Your DSL drop out is classic noise - not a surge. Maybe a few volts on the wire - not thousands of volts. Even the 'installed for free', 'whole house' protector on your phone lines ignores that noise. Did you know that protector exists?
Your examples are classic of bad science. Remember that claim of childhood leukemia from electric lines? He simply did what you are doing. He threw out all other facts to make his conclusion work. You did same.
Your examples are valid ONLY IF all other unprotected appliances are damage. You had many surges? Every dimmer switch (some of the least robust appliances in a house) were destroyed with each surge? Must be for your reasoning to be valid. Dishwasher was replaced every time? Why not? Is it on an invisible protector? According to your logic, it too was destroyed. Your "this was not damaged" reasoning is valid only when all other unprotected appliances (such as the furnace) were damaged. Did you now all appliances have internal surge protection?
So how often do destructive surges exist? Another problem with your reasoning. Typically once every seven years. But your projector was not damaged? How many air conditioners and smoke detectors did you replace during every surge that did not damage the projector? Or are they also on invisible protectors? Only way your logic can prove anything - all those other undamaged appliances must be on invisible protectors. A majority of appliances not on protectors also were not damaged. Because surges are that rare. And because all appliance already have significant surge protection internally. Some better than others. And due to other factors you also needed to know before making a conclusion.
Circuit breakers are not grounded. And no circuit breaker does surge protection - again for a very long list of reasons such as "A surge is done in microseconds. A circuit breaker takes milliseconds to trip."
Every wire inside every cable must connect to earth ground. Either connected directly - cable TV. Or earthed via a 'whole house' protector: telephone and AC mains. If you do not have a 'whole house' protector in the breaker box, then lightning down the street connects directly (ungrounded) to every appliance in the house. Once you permit that energy into the building, then it will hunt for earth destructively via appliances. It is that simple. Effective protection always means that energy does not enter the building. Protection is always about where that energy dissipates. Always.

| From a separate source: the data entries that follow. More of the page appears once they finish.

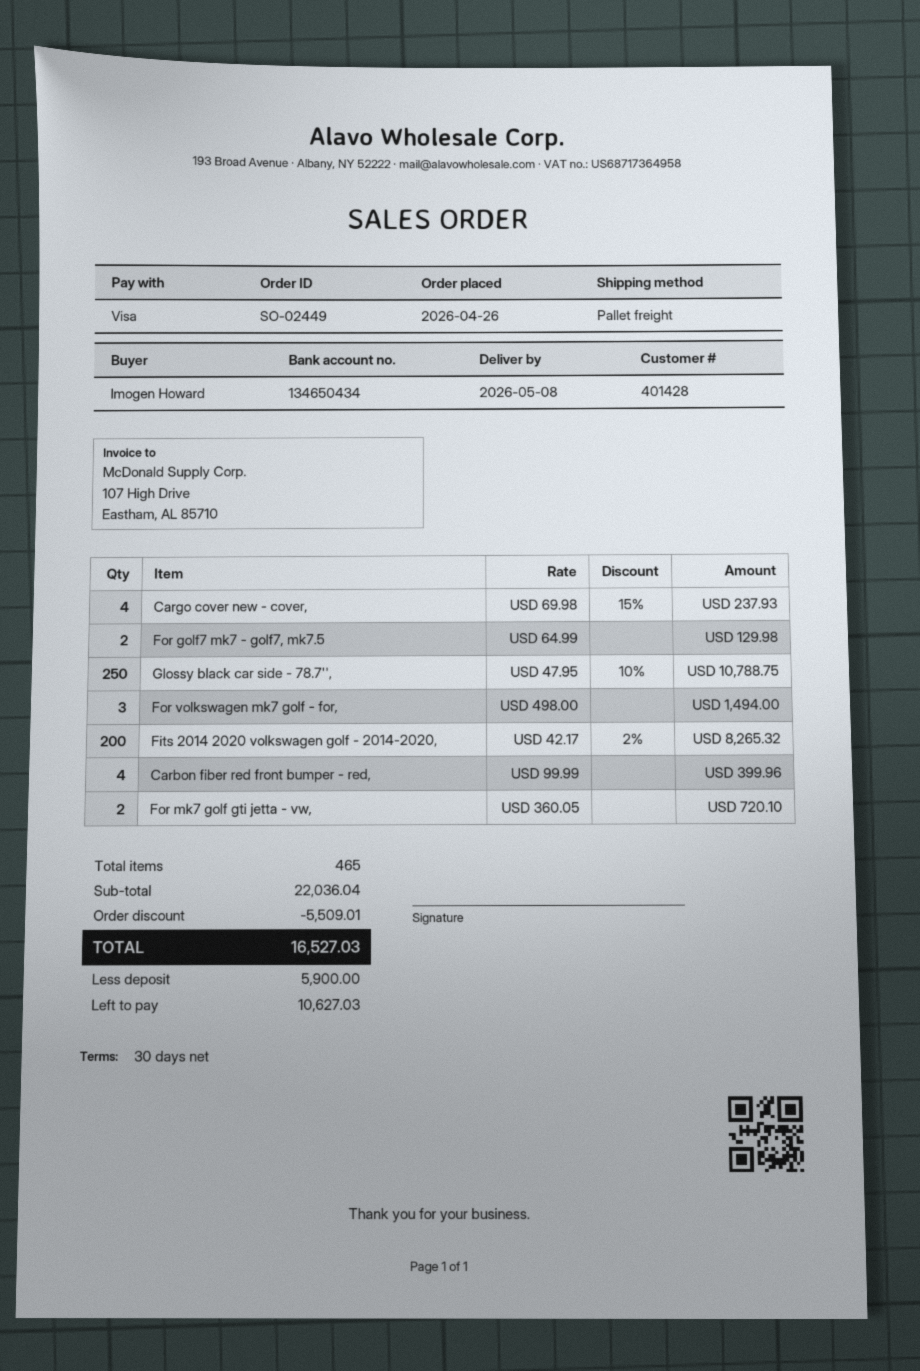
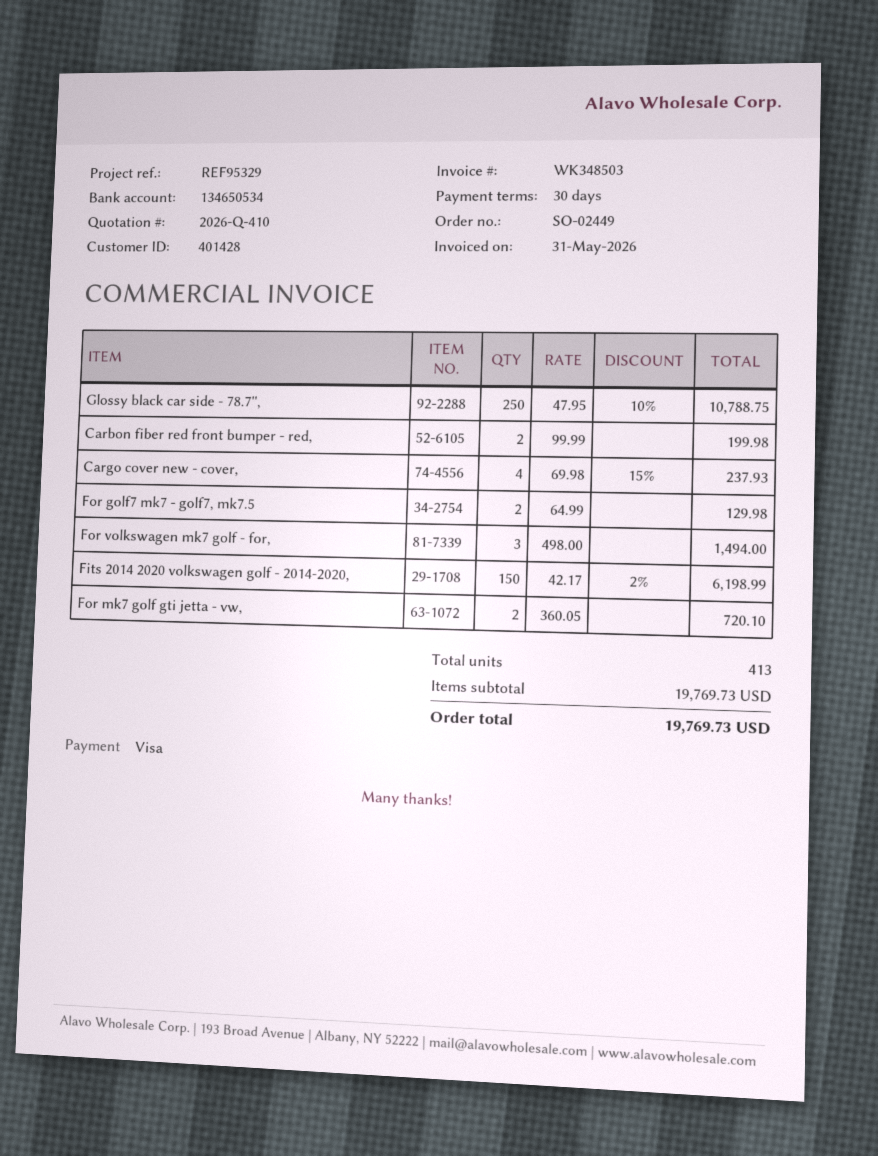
bank account: 134650434 -> 134650534
Fits 2014 2020 volkswagen golf - 2014-2020,: 200 x 42.17 - 2% = 8265.32 -> 150 x 42.17 - 2% = 6198.99
Carbon fiber red front bumper - red,: 4 x 99.99 = 399.96 -> 2 x 99.99 = 199.98
total quantity: 465 -> 413
subtotal: 22036.04 -> 19769.73
discount: 5509.01 -> none
total: 16527.03 -> 19769.73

Effective protector means a direct lightning strike is absorbed harmlessly outside the building. And that nothing inside a building is damaged. AND the protector that earthed the entire lightning strike remains functional. Nothing new. These 100 year old solutions were implemented throughout the world where damage must never happen - ie munitions dumps. Solutions that were well proven generations before computers even existed. Same knowledge that also says a protector adjacent to the DSL modem is ineffective.
Only ineffective (grossly undersized to maximize profits) protector fail with a surge. That failure gets the naive to promote the protector. Effective protection means nobody knew the surge existed. Even the protector remains functional after a direct lightning strike. It costs about $1 per protected appliance. How much was that power strip protector? $25 or $150 per …?
|
|
| Back to top |
|
 |
Cube
Joined: 06 Dec 2009 Posts: 77 Location: IL, USA
|
| Posted: Wed May 26, 2010 7:02 pm Post subject: |
|
|
|
I think you misunderstood what I said. I'm not making some claim about the efficacy of MOVs, I'm pointing out that I have never actually had anything damaged by a surge (or what I thought was a surge) except a DSL line MOV strip that began to interfere with the connection after lightning struck nearby. I figured that caused a surge that damaged the strip, but I don't know. In any case, nothing else was damaged to my knowledge by a surge then or at any other time, and this house is more than 20 years old. Does this mean my AC line is probably well-grounded to earth already? Have I been lucky and there has never actually been a surge in my house?
|
|
| Back to top |
|
 |
macgyver655
Joined: 22 Aug 2007 Posts: 8508
|
| Posted: Wed May 26, 2010 7:12 pm Post subject: |
|
|
| Cube wrote: | | I think you misunderstood what I said. I'm not making some claim about the efficacy of MOVs, I'm pointing out that I have never actually had anything damaged by a surge (or what I thought was a surge) except a DSL line MOV strip that began to interfere with the connection after lightning struck nearby. I figured that caused a surge that damaged the strip, but I don't know. In any case, nothing else was damaged to my knowledge by a surge then or at any other time, and this house is more than 20 years old. Does this mean my AC line is probably well-grounded to earth already? Have I been lucky and there has never actually been a surge in my house? |
If your house was built in the last 20 years then more then likely it was installed per NEC code at that time which is still valid other then minor alterations. Now this also depends on where you live and the requirement of the local authority. Which in some locations doesn't exist. But should matter if the main service was installed by a professional electrical or even by someone with code knowledge.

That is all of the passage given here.